Consciously or subconsciously, Lewis reacted against the more Puritanical strictures of Ulster Protestantism, particularly in the way in which it manifested itself in the family life of his friend Arthur Greeves, The Greeves family had been Quakers for several generations but when Arthur was about twelve years old his father, Joseph, became a member of the Plymouth Brethren, perhaps the most puri-tyrannical of the Puritan sects. Insisting that his wife and children follow his lead, he had the entire family baptized in the bathtub. Lewis remembered that Joseph Greeves “was timid, prim, sour, at once oppressed and oppressive. He was a harsh husband and a despotic father.… My own father described his funeral as ‘the most cheerful funeral he ever attended.’ ”10 Years later, Lewis reiterated in a letter to Arthur Greeves his hostile reaction to Puritanism:
I begin to see how much Puritanism counts in your make up—that both the revulsion from it and the attraction back to it are strong elements.… I feel that I can say with absolute certainty… that if you ever feel that the whole spirit and system in which you were brought up was, after all, right and good, then you may be quite sure that that feeling is a mistake.… My reasons for this are 1. That the system denied pleasures to others as well as to the votaries themselves: whatever the merits of self-denial, this is unpardonable interference. 2. It inconsistently kept some worldly pleasures, and always selected the worst ones—gluttony, avarice, etc. 3. It was ignorant.… Your relations have been found very ill grounded in the Bible itself and as ignorant as savages of the historical and theological reading needed to make the Bible more than a superstition. 4. “By their fruits ye shall know them.” Have they the marks of peace, love, wisdom and humility on their faces or in their conversation? Really, you need not bather about that kind of Puritanism.11
It is interesting to note Lewis’s criticism in this letter of what might be termed bibliola try—the superstitious and idolatrous worship of the Bible which results from its being read without due deference and reference to theological tradition.

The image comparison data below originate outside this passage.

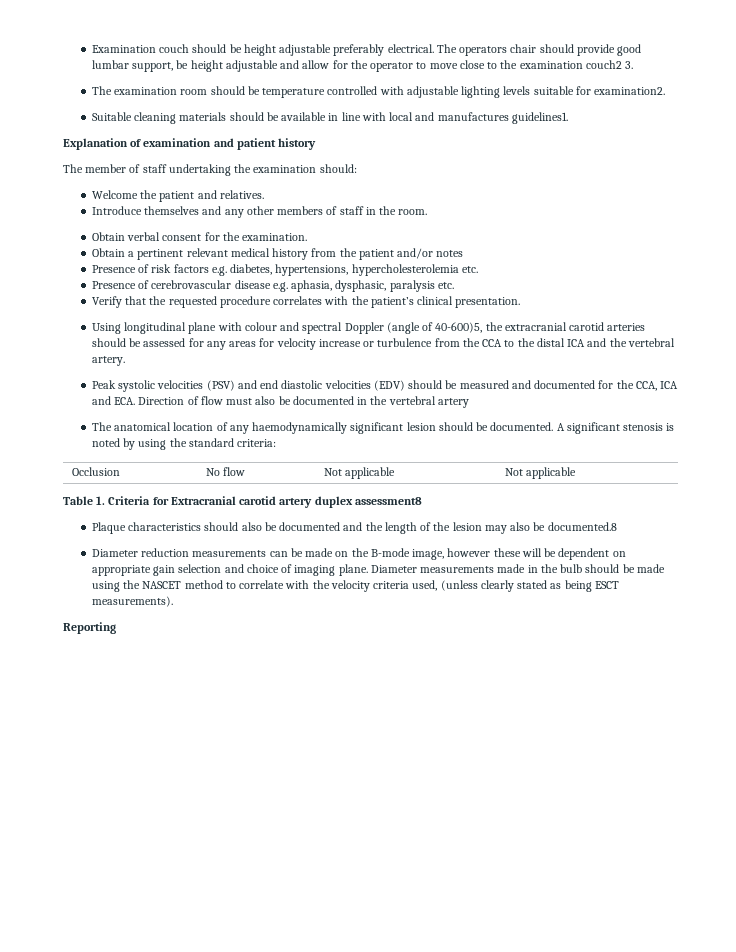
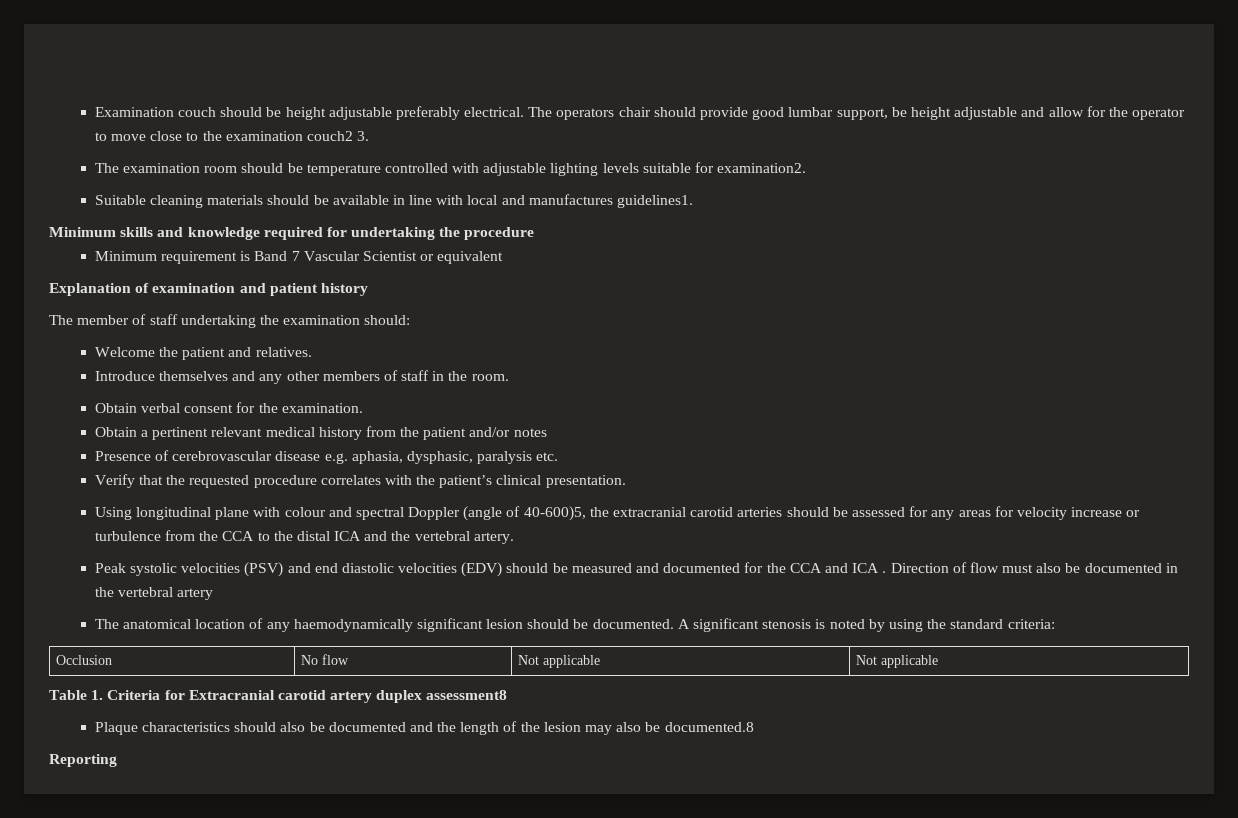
+ Minimum skills and knowledge required for undertaking the procedure
+ Minimum requirement is Band 7 Vascular Scientist or equivalent
- Presence of risk factors e.g. diabetes, hypertensions, hypercholesterolemia etc.
- Peak systolic velocities (PSV) and end diastolic velocities (EDV) should be measured and documented for the CCA, ICA and ECA. Direction of flow must also be documented in the vertebral artery
+ Peak systolic velocities (PSV) and end diastolic velocities (EDV) should be measured and documented for the CCA and ICA . Direction of flow must also be documented in the vertebral artery
- Diameter reduction measurements can be made on the B-mode image, however these will be dependent on appropriate gain selection and choice of imaging plane. Diameter measurements made in the bulb should be made using the NASCET method to correlate with the velocity criteria used, (unless clearly stated as being ESCT measurements).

Such was the sectarian apartheid, de facto, if not necessarily de jure, that existed in Ireland during the first years of the twentieth century that it is likely that Lewis had scarcely even met a Catholic prior to his arrival in England. This being so, it might be helpful to compare his cultural and psychological roots with those of another Protestant Irishman, George Bernard Shaw.
“All the influences surrounding Bernard Shaw in boyhood were not only Puritan,” wrote G. K. Chesterton, “but such that no non-Puritan force could possibly pierce or counteract. He belonged to that Irish group which, according to Catholicism, has hardened its heart, which, according to Protestantism, has hardened its head, but which, as I fancy, has chiefly hardened its hide, lost its sensibility to the contact of the things around it. In reading about his youth, one forgets that it was passed in the island which is still one flame before the altar of St. Peter and St. Patrick.”12 Chesterton’s assessment serves as a timely reminder that pride and prejudice are always obstacles to sense and sensibility: “It could never cross the mind of a man of the Garrison that before becoming an atheist he might stroll into one of the churches of his own country, and learn something of the philosophy that had satisfied Dante and Bossuet, Pascal and Descartes.”13
Elsewhere in his study of Shaw, Chesterton discussed the fortress mentality of Protestant Unionists:
Bernard Shaw is not merely an Irishman; he is not even a typical one. He is a certain separated and peculiar kind of Irishman, which is not easy to describe. Some Nationalist Irishmen have referred to him contemptuously as a “West Briton.” But this is really unfair.… It would be much nearer the truth to put the thing in the bold and bald terms of the old Irish song, and to call him “The anti-Irish Irishman.”… This fairly educated and fairly wealthy Protestant wedge which is driven into the country… is a thing not easy superficially to summarise in any terms. It cannot be described merely as a minority; for a minority means the part of a nation which is conquered. But this thing means something that conquers and is not entirely part of the nation.… There is only one word for the minority in Ireland, and that is the word that public phraseology has found; I mean the word “Garrison.” The Irish are essentially right when they talk as Wall Protestant Unionists lived inside “The Castle.” They have all the values and limitations of a literal garrison in a fort.14
Chesterton’s views are reflected by Michael Holroyd, Shaw’s biographer: “No Shaw could form a social acquaintance with a Roman Catholic or tradesman. They lifted up their powerful Wellingtonian noses and spoke of themselves, however querulously, in a collective spirit (as people mentioning the Bourbons or Habsburgs) using the third person: ‘the Shaws.’ ”15
There is, of course, a danger in taking the parallels between Shaw and Lewis too far. Shaw was born and raised in Dublin, an overwhelmingly Catholic city in which Protestants were the privileged minority; Lewis was born and raised in Belfast, a predominantly Protestant city in which the Catholics were a much-maligned—and, in consequence, an increasingly malignant—minority. Nonetheless, Protestant Unionists in both cities shared the same supercilious sense of superiority with respect to their Catholic neighbors.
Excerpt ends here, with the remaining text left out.